TASK INSTRUCTIONS: From the first line to the last, copy the material word for word; pictures stay out.

____________

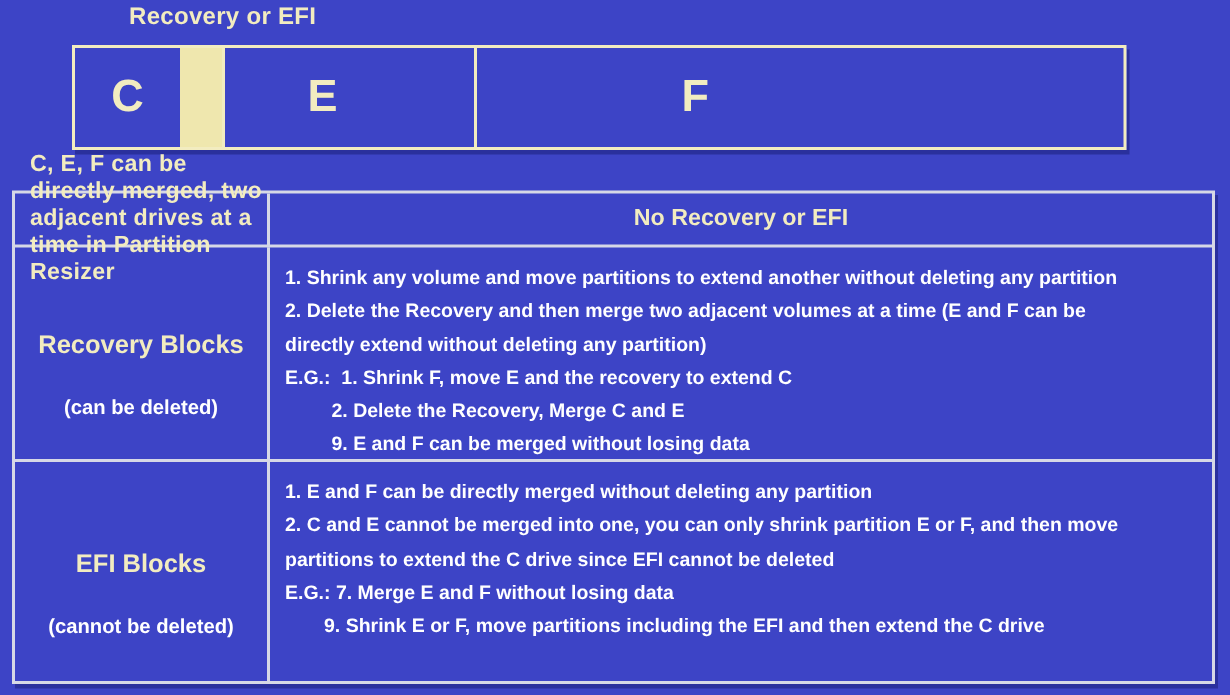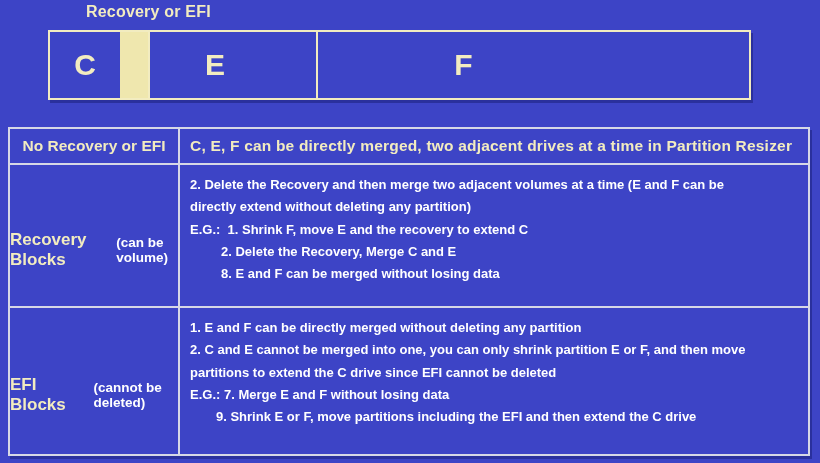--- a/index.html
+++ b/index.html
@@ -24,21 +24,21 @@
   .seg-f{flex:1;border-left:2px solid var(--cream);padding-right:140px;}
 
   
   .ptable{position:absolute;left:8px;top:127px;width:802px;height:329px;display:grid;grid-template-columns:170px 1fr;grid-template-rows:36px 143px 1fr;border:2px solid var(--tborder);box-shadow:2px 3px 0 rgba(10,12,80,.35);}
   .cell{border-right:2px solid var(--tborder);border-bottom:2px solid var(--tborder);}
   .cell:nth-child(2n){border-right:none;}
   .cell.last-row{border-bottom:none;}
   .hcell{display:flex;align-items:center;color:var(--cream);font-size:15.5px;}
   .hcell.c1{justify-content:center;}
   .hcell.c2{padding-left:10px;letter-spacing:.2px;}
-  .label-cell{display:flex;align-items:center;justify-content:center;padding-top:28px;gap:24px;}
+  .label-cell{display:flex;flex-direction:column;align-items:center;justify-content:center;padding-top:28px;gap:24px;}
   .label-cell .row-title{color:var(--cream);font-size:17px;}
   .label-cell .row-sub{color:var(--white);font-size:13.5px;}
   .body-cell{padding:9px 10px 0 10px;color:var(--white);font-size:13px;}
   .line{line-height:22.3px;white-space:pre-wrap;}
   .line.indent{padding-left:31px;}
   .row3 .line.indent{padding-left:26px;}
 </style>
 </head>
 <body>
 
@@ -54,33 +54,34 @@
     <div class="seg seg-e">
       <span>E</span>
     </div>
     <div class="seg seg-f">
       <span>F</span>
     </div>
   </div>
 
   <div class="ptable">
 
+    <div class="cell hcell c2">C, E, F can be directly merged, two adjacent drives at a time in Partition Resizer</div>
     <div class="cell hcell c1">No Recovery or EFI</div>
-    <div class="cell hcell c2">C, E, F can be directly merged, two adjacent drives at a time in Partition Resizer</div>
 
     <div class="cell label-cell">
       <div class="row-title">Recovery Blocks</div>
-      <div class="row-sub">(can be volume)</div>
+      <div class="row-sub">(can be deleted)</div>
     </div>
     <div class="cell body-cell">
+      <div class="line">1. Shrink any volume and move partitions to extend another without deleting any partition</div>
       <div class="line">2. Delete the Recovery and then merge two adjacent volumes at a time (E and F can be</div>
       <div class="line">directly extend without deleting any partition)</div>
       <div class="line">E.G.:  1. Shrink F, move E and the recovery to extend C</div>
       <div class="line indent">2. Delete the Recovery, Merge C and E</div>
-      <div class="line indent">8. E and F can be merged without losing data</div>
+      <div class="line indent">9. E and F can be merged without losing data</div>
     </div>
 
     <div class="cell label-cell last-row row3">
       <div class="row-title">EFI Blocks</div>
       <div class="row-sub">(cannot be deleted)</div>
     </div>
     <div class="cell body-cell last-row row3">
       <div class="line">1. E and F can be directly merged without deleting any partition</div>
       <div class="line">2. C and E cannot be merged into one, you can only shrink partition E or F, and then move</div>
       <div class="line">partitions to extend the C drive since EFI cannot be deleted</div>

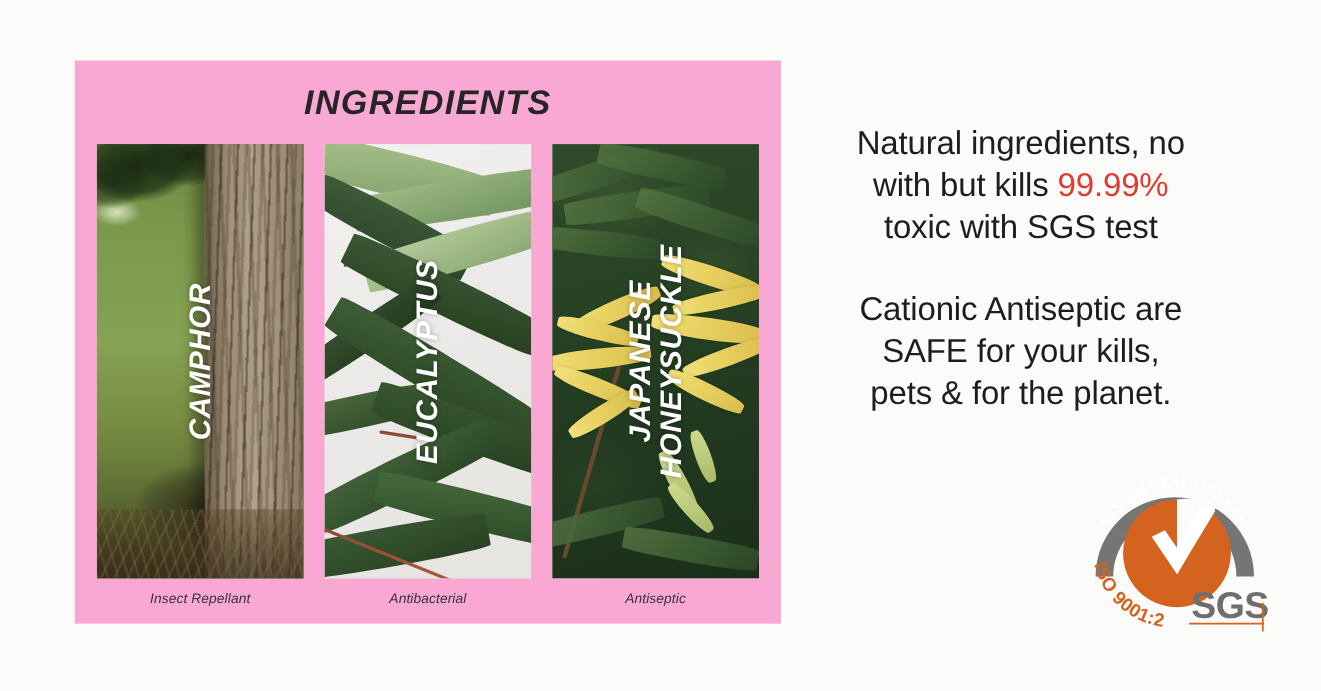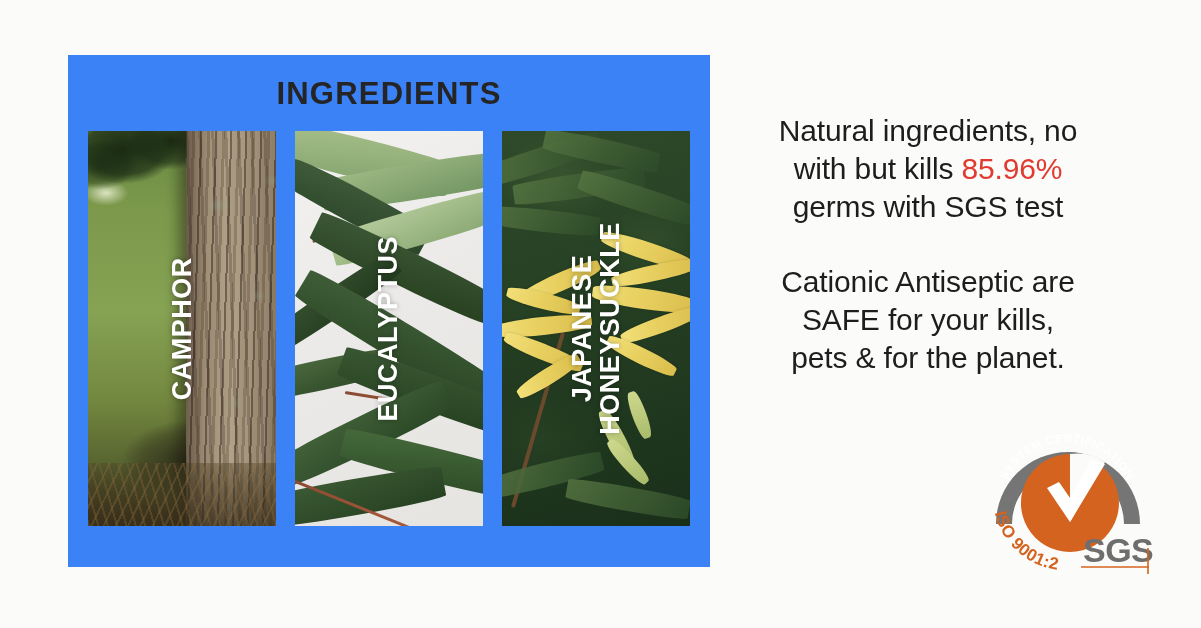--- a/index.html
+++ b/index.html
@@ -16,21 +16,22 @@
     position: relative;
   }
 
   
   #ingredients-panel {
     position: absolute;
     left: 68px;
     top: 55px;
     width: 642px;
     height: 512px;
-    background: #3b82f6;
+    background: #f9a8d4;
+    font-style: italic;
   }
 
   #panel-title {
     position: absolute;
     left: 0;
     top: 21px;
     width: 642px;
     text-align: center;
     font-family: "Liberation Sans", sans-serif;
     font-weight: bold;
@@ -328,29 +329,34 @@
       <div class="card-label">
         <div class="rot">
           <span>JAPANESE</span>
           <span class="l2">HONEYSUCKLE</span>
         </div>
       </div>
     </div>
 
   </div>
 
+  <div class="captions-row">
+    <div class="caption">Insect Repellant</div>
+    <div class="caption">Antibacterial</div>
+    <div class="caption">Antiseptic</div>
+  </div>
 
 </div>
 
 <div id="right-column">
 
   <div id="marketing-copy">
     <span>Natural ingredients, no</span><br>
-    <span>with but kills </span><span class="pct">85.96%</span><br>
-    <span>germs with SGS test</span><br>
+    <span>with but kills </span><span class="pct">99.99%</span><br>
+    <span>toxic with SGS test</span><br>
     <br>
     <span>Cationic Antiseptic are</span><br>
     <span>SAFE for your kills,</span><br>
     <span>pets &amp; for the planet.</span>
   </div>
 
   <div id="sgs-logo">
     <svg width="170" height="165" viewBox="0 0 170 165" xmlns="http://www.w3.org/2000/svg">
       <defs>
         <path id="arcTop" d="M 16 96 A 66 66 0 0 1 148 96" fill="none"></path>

____________

YOUR RESPONSE:
--- a/index.html
+++ b/index.html
@@ -24,21 +24,21 @@
   .seg-f{flex:1;border-left:2px solid var(--cream);padding-right:140px;}
 
   
   .ptable{position:absolute;left:8px;top:127px;width:802px;height:329px;display:grid;grid-template-columns:170px 1fr;grid-template-rows:36px 143px 1fr;border:2px solid var(--tborder);box-shadow:2px 3px 0 rgba(10,12,80,.35);}
   .cell{border-right:2px solid var(--tborder);border-bottom:2px solid var(--tborder);}
   .cell:nth-child(2n){border-right:none;}
   .cell.last-row{border-bottom:none;}
   .hcell{display:flex;align-items:center;color:var(--cream);font-size:15.5px;}
   .hcell.c1{justify-content:center;}
   .hcell.c2{padding-left:10px;letter-spacing:.2px;}
-  .label-cell{display:flex;align-items:center;justify-content:center;padding-top:28px;gap:24px;}
+  .label-cell{display:flex;flex-direction:column;align-items:center;justify-content:center;padding-top:28px;gap:24px;}
   .label-cell .row-title{color:var(--cream);font-size:17px;}
   .label-cell .row-sub{color:var(--white);font-size:13.5px;}
   .body-cell{padding:9px 10px 0 10px;color:var(--white);font-size:13px;}
   .line{line-height:22.3px;white-space:pre-wrap;}
   .line.indent{padding-left:31px;}
   .row3 .line.indent{padding-left:26px;}
 </style>
 </head>
 <body>
 
@@ -54,33 +54,34 @@
     <div class="seg seg-e">
       <span>E</span>
     </div>
     <div class="seg seg-f">
       <span>F</span>
     </div>
   </div>
 
   <div class="ptable">
 
+    <div class="cell hcell c2">C, E, F can be directly merged, two adjacent drives at a time in Partition Resizer</div>
     <div class="cell hcell c1">No Recovery or EFI</div>
-    <div class="cell hcell c2">C, E, F can be directly merged, two adjacent drives at a time in Partition Resizer</div>
 
     <div class="cell label-cell">
       <div class="row-title">Recovery Blocks</div>
-      <div class="row-sub">(can be volume)</div>
+      <div class="row-sub">(can be deleted)</div>
     </div>
     <div class="cell body-cell">
+      <div class="line">1. Shrink any volume and move partitions to extend another without deleting any partition</div>
       <div class="line">2. Delete the Recovery and then merge two adjacent volumes at a time (E and F can be</div>
       <div class="line">directly extend without deleting any partition)</div>
       <div class="line">E.G.:  1. Shrink F, move E and the recovery to extend C</div>
       <div class="line indent">2. Delete the Recovery, Merge C and E</div>
-      <div class="line indent">8. E and F can be merged without losing data</div>
+      <div class="line indent">9. E and F can be merged without losing data</div>
     </div>
 
     <div class="cell label-cell last-row row3">
       <div class="row-title">EFI Blocks</div>
       <div class="row-sub">(cannot be deleted)</div>
     </div>
     <div class="cell body-cell last-row row3">
       <div class="line">1. E and F can be directly merged without deleting any partition</div>
       <div class="line">2. C and E cannot be merged into one, you can only shrink partition E or F, and then move</div>
       <div class="line">partitions to extend the C drive since EFI cannot be deleted</div>

--- a/index.html
+++ b/index.html
@@ -16,21 +16,22 @@
     position: relative;
   }
 
   
   #ingredients-panel {
     position: absolute;
     left: 68px;
     top: 55px;
     width: 642px;
     height: 512px;
-    background: #3b82f6;
+    background: #f9a8d4;
+    font-style: italic;
   }
 
   #panel-title {
     position: absolute;
     left: 0;
     top: 21px;
     width: 642px;
     text-align: center;
     font-family: "Liberation Sans", sans-serif;
     font-weight: bold;
@@ -328,29 +329,34 @@
       <div class="card-label">
         <div class="rot">
           <span>JAPANESE</span>
           <span class="l2">HONEYSUCKLE</span>
         </div>
       </div>
     </div>
 
   </div>
 
+  <div class="captions-row">
+    <div class="caption">Insect Repellant</div>
+    <div class="caption">Antibacterial</div>
+    <div class="caption">Antiseptic</div>
+  </div>
 
 </div>
 
 <div id="right-column">
 
   <div id="marketing-copy">
     <span>Natural ingredients, no</span><br>
-    <span>with but kills </span><span class="pct">85.96%</span><br>
-    <span>germs with SGS test</span><br>
+    <span>with but kills </span><span class="pct">99.99%</span><br>
+    <span>toxic with SGS test</span><br>
     <br>
     <span>Cationic Antiseptic are</span><br>
     <span>SAFE for your kills,</span><br>
     <span>pets &amp; for the planet.</span>
   </div>
 
   <div id="sgs-logo">
     <svg width="170" height="165" viewBox="0 0 170 165" xmlns="http://www.w3.org/2000/svg">
       <defs>
         <path id="arcTop" d="M 16 96 A 66 66 0 0 1 148 96" fill="none"></path>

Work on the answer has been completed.